Status: final response (author comments only)

RC1:
'Comment on egusphere-2025-2460', Anonymous Referee #1, 11 Jul 2025
Summary:
This work uses a non-linear dimensionality reduction method to study heat wave characteristics in western Europe. More specifically, they train a 3D variational autoencoder to reconstruct 11-day windows of multiple atmospheric variables around historical heat wave onset dates. Afterwards, the trained VAE is used to embed heat waves from a test period temporally after the training period. Then, the embeddings are clustered, and a shift in frequency in these clusters between training and testing is observed.

Strengths:
Non-linear method to analyze heat wave characteristics and their spatio-temporal trends.

Relevant study area: western europe has recently experienced a series of devastating heat waves, which are assumed to often have been preceded by atmospheric blocking events.

Detailed description of the methodology, which enables reproducibility

If valid, the results are interesting: an observed shift of summer time heat wave characteristics in the past 20 years.

Major comments:
The VAE may potentially be applied in an OOD scenario: Data from 2001-2022 may be outside of the training distribution (heatwaves during 1941-1990). There is no guarantee that for out of domain samples, neural networks produce meaningful latent representations. This may lead to flawed interpretations on any such latent representations.

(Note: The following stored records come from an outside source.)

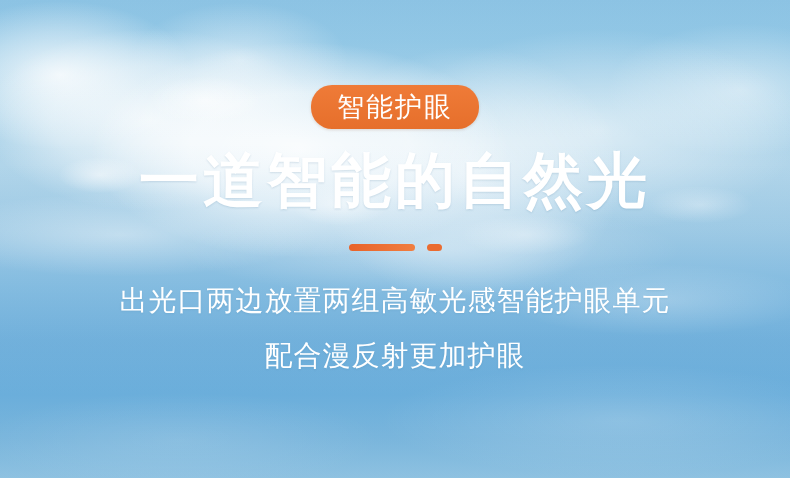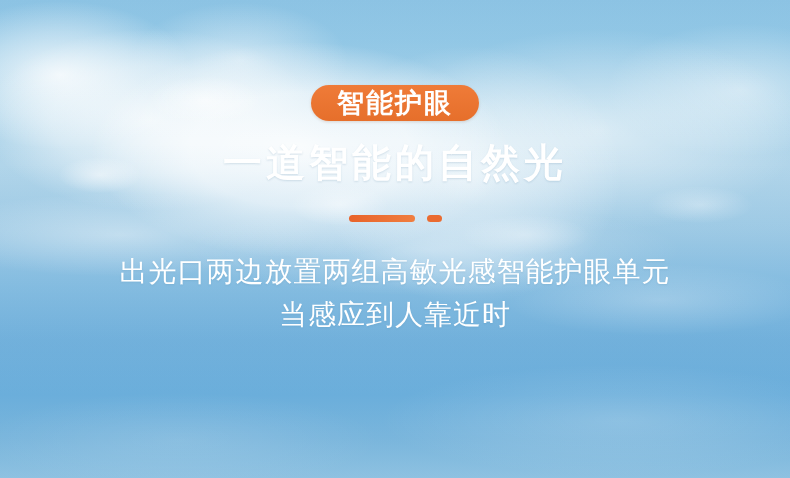--- a/index.html
+++ b/index.html
@@ -101,14 +101,14 @@
     display: inline-flex;
     align-items: center;
     justify-content: center;
-    height: 36px;
+    height: 44px;
     padding: 0 26px;
     border-radius: 21px;
     background: linear-gradient(180deg, #ef7b38 0%, #e66f2b 100%);
     box-shadow: 0 1px 3px rgba(120,60,20,.18);
     color: #ffffff;
     font-size: 27px;
-    font-weight: bold;
+    font-weight: normal;
     letter-spacing: 2px;
     line-height: 1;
     white-space: nowrap;

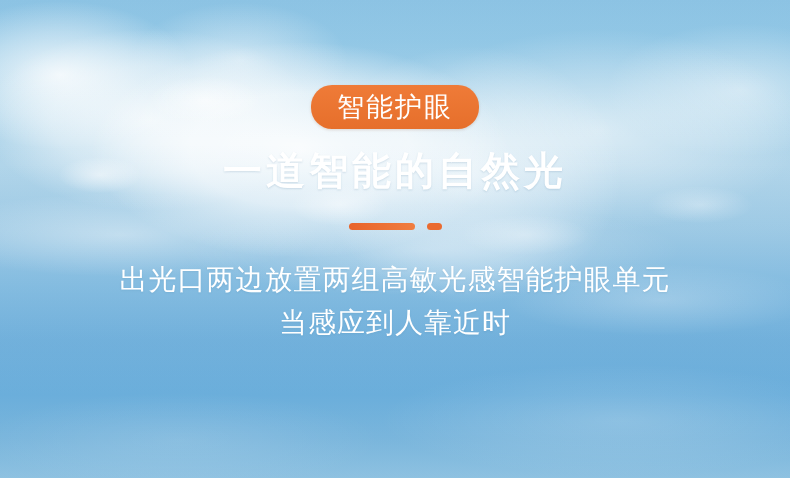--- a/index.html
+++ b/index.html
@@ -118,7 +118,7 @@
   .headline {
     margin-top: 22px;
     color: #ffffff;
-    font-size: 39px;
+    font-size: 60px;
     font-weight: bold;
     letter-spacing: 4px;
     line-height: 1;

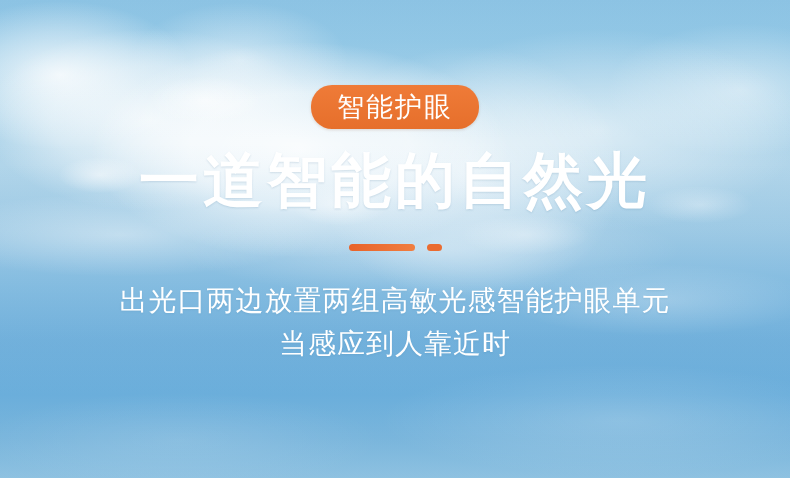--- a/index.html
+++ b/index.html
@@ -152,7 +152,7 @@
     display: flex;
     flex-direction: column;
     align-items: center;
-    gap: 8px;
+    gap: 20px;
     color: #ffffff;
     font-size: 28px;
     font-weight: normal;

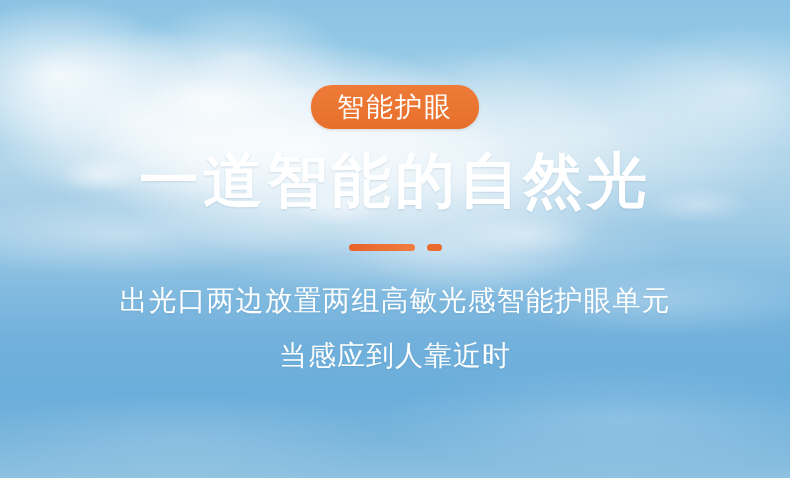--- a/index.html
+++ b/index.html
@@ -186,7 +186,7 @@
 
     <div class="body-copy">
       <span class="body-line">出光口两边放置两组高敏光感智能护眼单元</span>
-      <span class="body-line">当感应到人靠近时</span>
+      <span class="body-line">配合漫反射更加护眼</span>
     </div>
 
   </div>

The previous comment is particularly relevant in the context of one of the main claims of this work: that there is a change in heat wave patterns after 2000. While this may very well be true, it can not be ruled out that this is just an artifact of the way this study was set up.

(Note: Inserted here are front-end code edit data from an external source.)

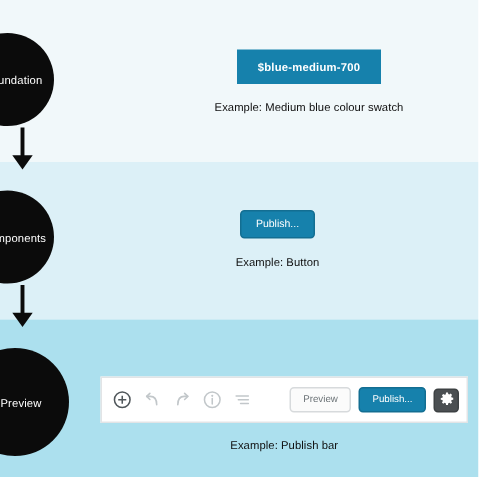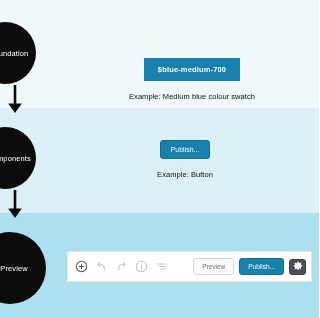--- a/index.html
+++ b/index.html
@@ -77,7 +77,7 @@
   }
 
   
-  #example-swatch { left: 107px; top: 33px; width: 170px; margin-top: 25px; }
+  #example-swatch { left: 121px; top: 33px; width: 170px; }
   #swatch-chip {
     background: #1681ac;
     color: #ffffff;

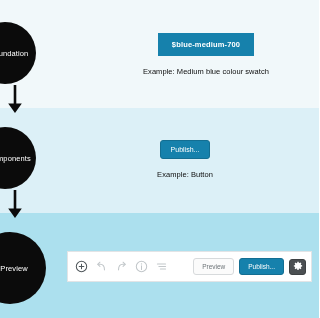--- a/index.html
+++ b/index.html
@@ -277,6 +277,7 @@
       </div>
 
     </div>
+    <div class="example-caption">Example: Publish bar</div>
   </div>
 
 </div>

As a way forward I’d suggest to actually not do a temporal splitting of the train/val/test sets, but instead a purely random one. Ultimately you want to extract good representations for the entire time series 1941-2022.

Why do you produce composite maps, instead of directly reconstructing the center of each cluster?

Could your composite maps not lead to unphysical patterns? For instance, phenomena could cancel out if they are just shifted in space slightly?

In this study you introduce atmospheric patterns that have been observed prior to heat waves. One open question remains, if these patterns exclusively arise prior to heatwaves - or if they are not always succeeded by extreme temperature anomalies. This would be very valuable to understand the physical mechanisms but also assess potential predictive skill.

Why first t-SNE and then cluster? Why not directly cluster on the embeddings?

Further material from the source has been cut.